(Data records)
..........

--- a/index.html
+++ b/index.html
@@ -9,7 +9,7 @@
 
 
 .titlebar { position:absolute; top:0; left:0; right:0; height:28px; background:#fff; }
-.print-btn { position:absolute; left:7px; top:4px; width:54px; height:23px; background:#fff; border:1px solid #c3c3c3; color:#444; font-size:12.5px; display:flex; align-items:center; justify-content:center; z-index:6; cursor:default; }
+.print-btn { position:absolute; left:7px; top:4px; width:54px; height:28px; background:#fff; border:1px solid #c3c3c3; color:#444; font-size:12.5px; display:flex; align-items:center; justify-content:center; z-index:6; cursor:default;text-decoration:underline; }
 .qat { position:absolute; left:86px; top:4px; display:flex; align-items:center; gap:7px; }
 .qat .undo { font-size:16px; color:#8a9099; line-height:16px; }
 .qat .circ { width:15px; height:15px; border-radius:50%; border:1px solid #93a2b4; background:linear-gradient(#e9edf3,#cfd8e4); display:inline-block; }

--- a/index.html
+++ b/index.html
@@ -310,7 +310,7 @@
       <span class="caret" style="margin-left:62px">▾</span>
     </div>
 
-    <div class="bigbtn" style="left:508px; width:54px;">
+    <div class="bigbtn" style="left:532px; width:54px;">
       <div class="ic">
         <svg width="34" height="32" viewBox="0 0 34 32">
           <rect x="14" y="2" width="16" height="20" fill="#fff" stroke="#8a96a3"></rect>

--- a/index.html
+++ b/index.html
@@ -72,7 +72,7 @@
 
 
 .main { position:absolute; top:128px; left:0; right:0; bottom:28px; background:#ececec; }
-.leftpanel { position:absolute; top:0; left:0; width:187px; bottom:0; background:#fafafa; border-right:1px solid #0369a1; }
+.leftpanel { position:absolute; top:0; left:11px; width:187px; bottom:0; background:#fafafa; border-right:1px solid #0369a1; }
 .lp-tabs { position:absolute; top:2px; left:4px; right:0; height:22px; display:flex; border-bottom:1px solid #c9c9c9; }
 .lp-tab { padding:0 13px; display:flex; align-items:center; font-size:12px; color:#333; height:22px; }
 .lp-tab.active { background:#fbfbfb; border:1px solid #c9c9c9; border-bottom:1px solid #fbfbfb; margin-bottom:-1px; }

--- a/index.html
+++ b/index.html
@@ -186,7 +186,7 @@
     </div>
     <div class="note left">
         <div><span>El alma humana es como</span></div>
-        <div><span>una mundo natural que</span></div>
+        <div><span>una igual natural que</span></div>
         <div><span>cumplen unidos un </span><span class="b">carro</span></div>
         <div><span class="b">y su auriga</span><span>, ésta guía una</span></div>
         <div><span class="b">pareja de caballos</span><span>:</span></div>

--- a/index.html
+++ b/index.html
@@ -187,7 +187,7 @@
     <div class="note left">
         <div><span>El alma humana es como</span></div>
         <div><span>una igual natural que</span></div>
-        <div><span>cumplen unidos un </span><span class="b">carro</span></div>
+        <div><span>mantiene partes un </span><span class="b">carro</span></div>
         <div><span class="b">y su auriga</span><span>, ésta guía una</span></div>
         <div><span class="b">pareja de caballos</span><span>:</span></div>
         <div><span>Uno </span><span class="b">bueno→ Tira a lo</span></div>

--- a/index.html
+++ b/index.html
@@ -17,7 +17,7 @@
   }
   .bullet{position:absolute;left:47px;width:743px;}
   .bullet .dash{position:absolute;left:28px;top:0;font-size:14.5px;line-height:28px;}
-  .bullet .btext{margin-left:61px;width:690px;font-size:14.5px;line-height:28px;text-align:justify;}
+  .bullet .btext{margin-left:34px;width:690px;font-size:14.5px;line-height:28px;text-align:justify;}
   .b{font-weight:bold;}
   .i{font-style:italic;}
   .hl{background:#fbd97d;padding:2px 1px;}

..........

• [EXERCISE PROMPT]:
Output only the lines from the one with "<div><span>mantiene partes un" through the last line of the entries above; please keep them exact.

• [ANSWER FOR THE TASK]:
+        <div><span>mantiene partes un </span><span class="b">carro</span></div>
         <div><span class="b">y su auriga</span><span>, ésta guía una</span></div>
         <div><span class="b">pareja de caballos</span><span>:</span></div>
         <div><span>Uno </span><span class="b">bueno→ Tira a lo</span></div>

--- a/index.html
+++ b/index.html
@@ -17,7 +17,7 @@
   }
   .bullet{position:absolute;left:47px;width:743px;}
   .bullet .dash{position:absolute;left:28px;top:0;font-size:14.5px;line-height:28px;}
-  .bullet .btext{margin-left:61px;width:690px;font-size:14.5px;line-height:28px;text-align:justify;}
+  .bullet .btext{margin-left:34px;width:690px;font-size:14.5px;line-height:28px;text-align:justify;}
   .b{font-weight:bold;}
   .i{font-style:italic;}
   .hl{background:#fbd97d;padding:2px 1px;}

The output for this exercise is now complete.